◆ **PROBLEM TO SOLVE**
Nothing outside the range is wanted. Repeat exactly the lines below from the one with "(341, 351) none -> (609, 138) //" through the one with "(255, 488) none".

****************

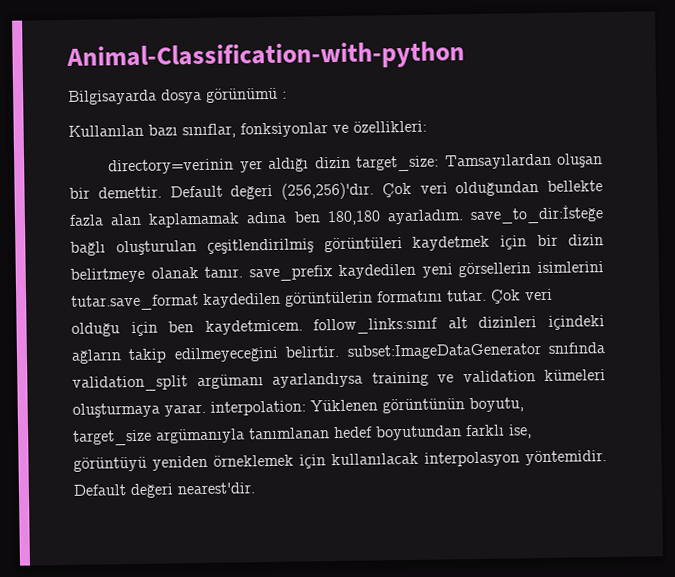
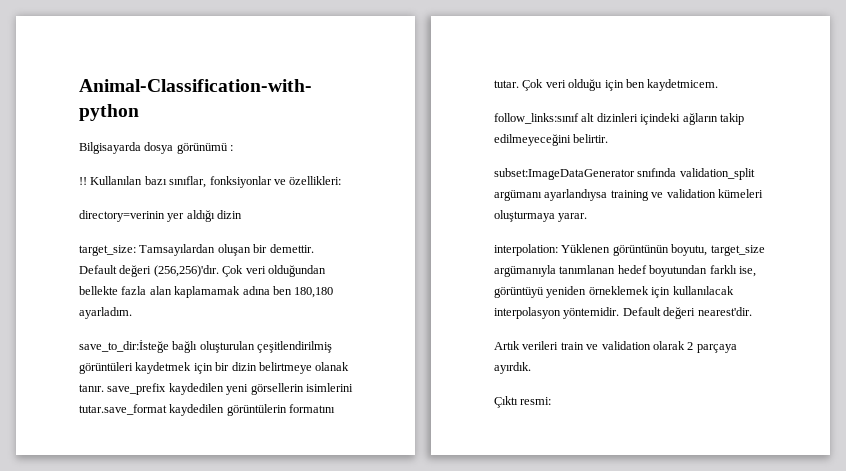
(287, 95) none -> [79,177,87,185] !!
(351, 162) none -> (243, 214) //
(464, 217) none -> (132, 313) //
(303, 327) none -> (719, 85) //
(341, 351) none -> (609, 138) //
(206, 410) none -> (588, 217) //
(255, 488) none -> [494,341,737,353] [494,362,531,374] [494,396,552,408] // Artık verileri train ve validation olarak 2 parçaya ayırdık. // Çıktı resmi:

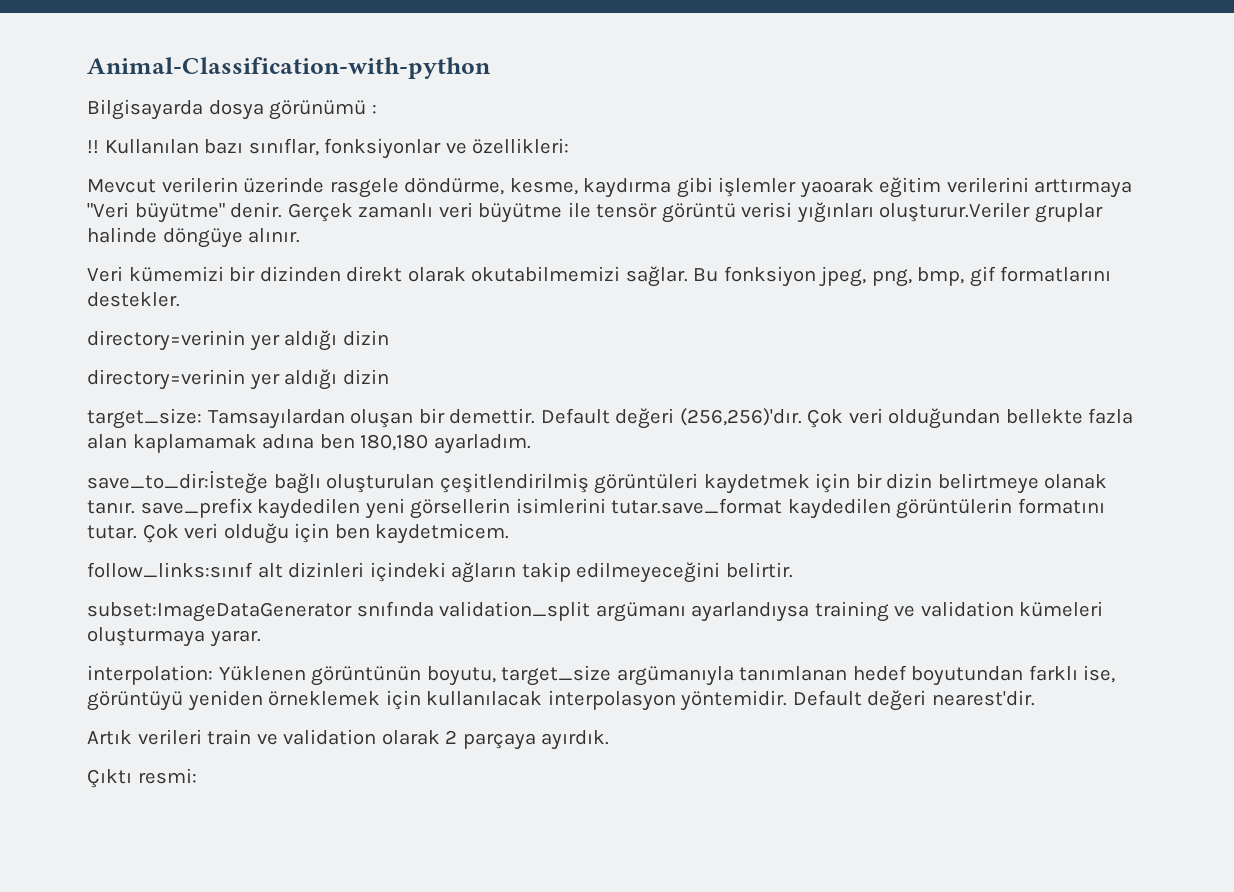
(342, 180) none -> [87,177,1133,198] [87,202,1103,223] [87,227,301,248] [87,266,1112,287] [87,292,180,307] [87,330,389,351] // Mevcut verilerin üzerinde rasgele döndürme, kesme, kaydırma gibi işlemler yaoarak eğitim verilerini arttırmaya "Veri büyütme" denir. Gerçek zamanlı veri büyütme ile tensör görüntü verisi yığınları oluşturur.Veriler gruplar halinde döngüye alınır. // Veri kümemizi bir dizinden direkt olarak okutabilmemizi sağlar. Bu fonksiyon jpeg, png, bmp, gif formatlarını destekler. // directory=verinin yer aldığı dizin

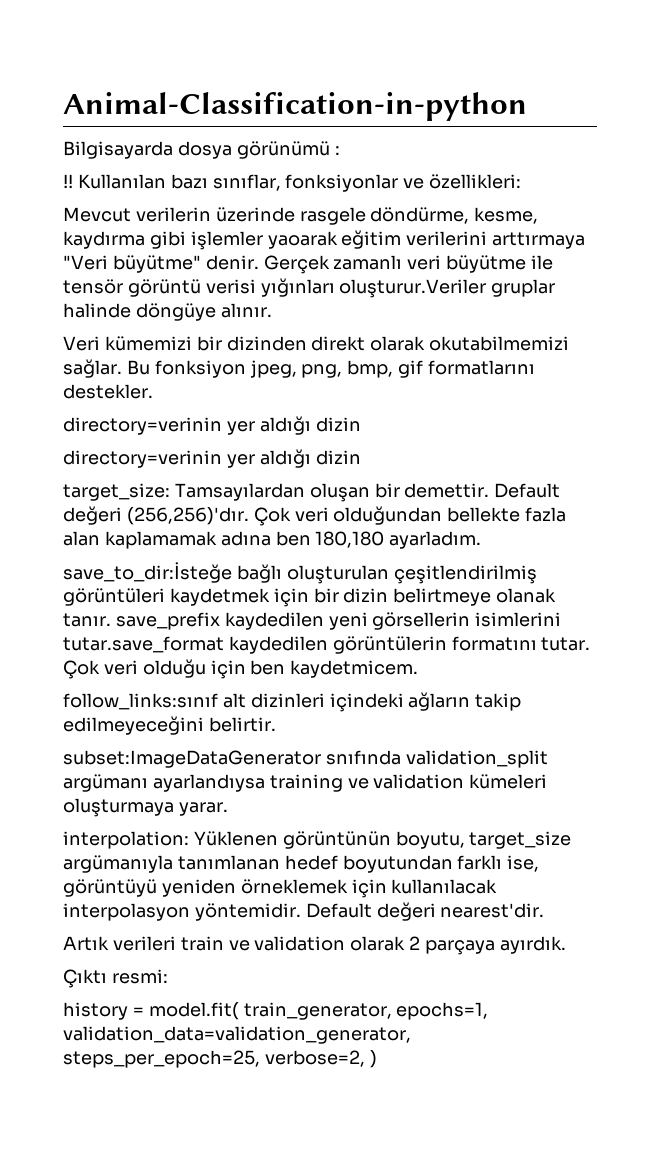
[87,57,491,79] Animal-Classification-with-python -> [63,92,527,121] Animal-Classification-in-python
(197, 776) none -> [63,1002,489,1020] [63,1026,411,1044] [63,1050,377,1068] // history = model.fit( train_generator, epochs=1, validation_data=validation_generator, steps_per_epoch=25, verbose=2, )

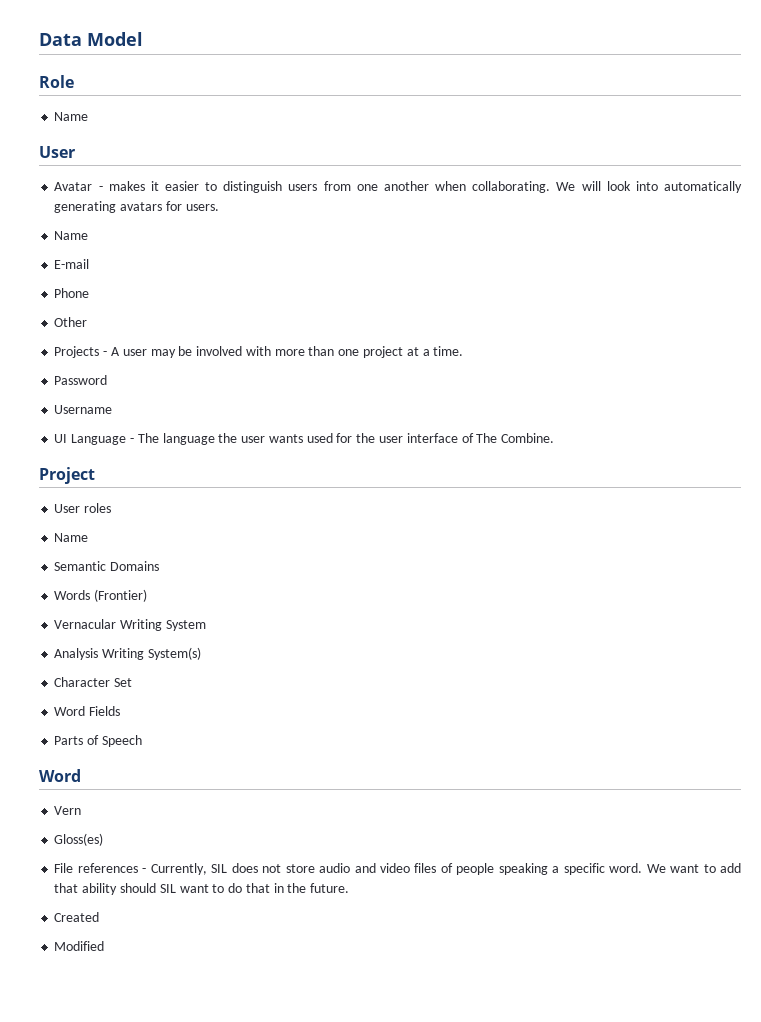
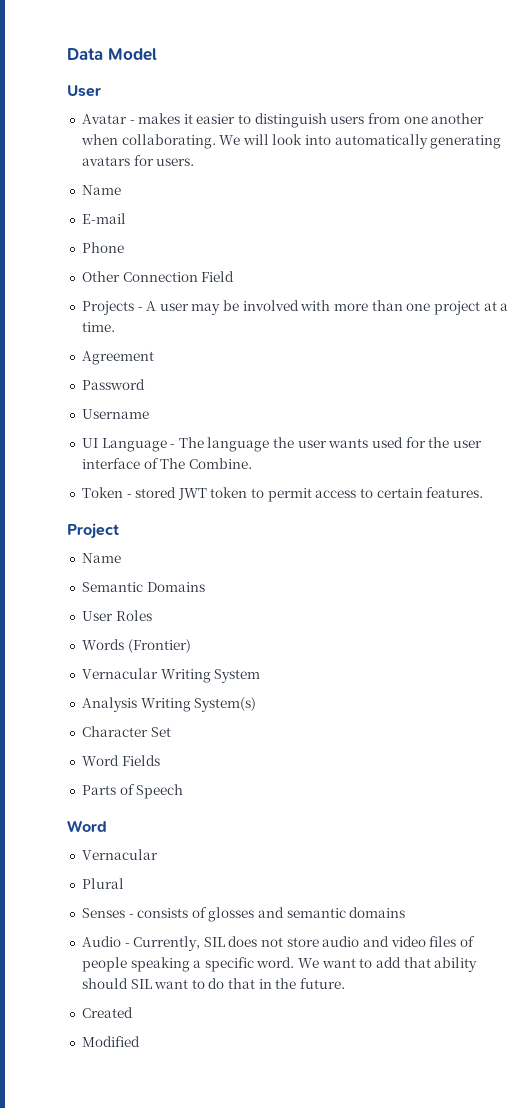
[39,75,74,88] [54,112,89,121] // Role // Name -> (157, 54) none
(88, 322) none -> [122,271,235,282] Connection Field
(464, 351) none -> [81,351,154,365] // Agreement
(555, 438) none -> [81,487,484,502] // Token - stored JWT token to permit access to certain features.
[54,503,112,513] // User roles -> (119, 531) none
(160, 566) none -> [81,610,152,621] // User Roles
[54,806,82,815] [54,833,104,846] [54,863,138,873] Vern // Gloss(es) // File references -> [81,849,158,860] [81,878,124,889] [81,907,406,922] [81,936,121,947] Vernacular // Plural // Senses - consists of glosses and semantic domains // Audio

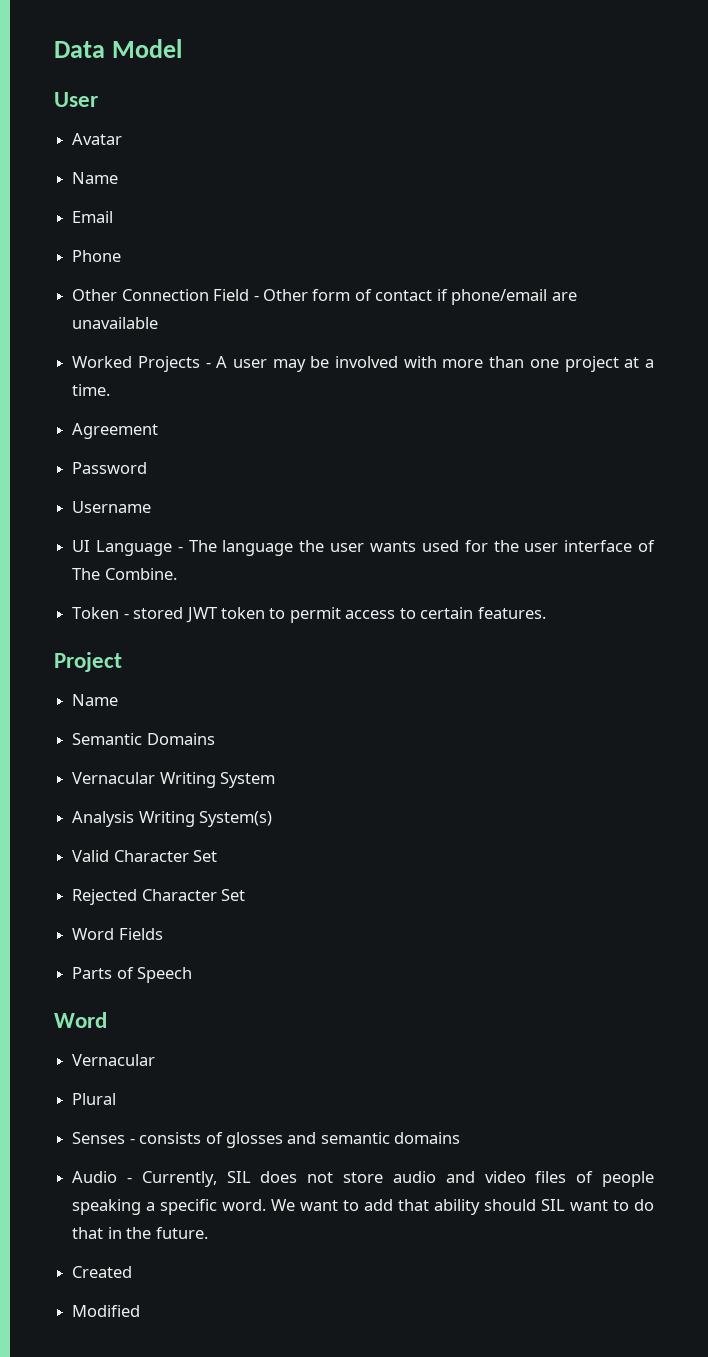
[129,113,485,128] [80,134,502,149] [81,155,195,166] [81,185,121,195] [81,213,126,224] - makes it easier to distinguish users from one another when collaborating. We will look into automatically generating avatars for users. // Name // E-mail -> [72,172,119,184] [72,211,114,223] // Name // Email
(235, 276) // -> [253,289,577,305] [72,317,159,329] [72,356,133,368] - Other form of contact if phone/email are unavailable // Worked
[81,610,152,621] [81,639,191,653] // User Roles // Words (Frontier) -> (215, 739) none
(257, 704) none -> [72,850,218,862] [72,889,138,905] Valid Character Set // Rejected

****************

◆ **RESPONSE BOX**
(341, 351) none -> (609, 138) //
(206, 410) none -> (588, 217) //
(255, 488) none -> [494,341,737,353] [494,362,531,374] [494,396,552,408] // Artık verileri train ve validation olarak 2 parçaya ayırdık. // Çıktı resmi:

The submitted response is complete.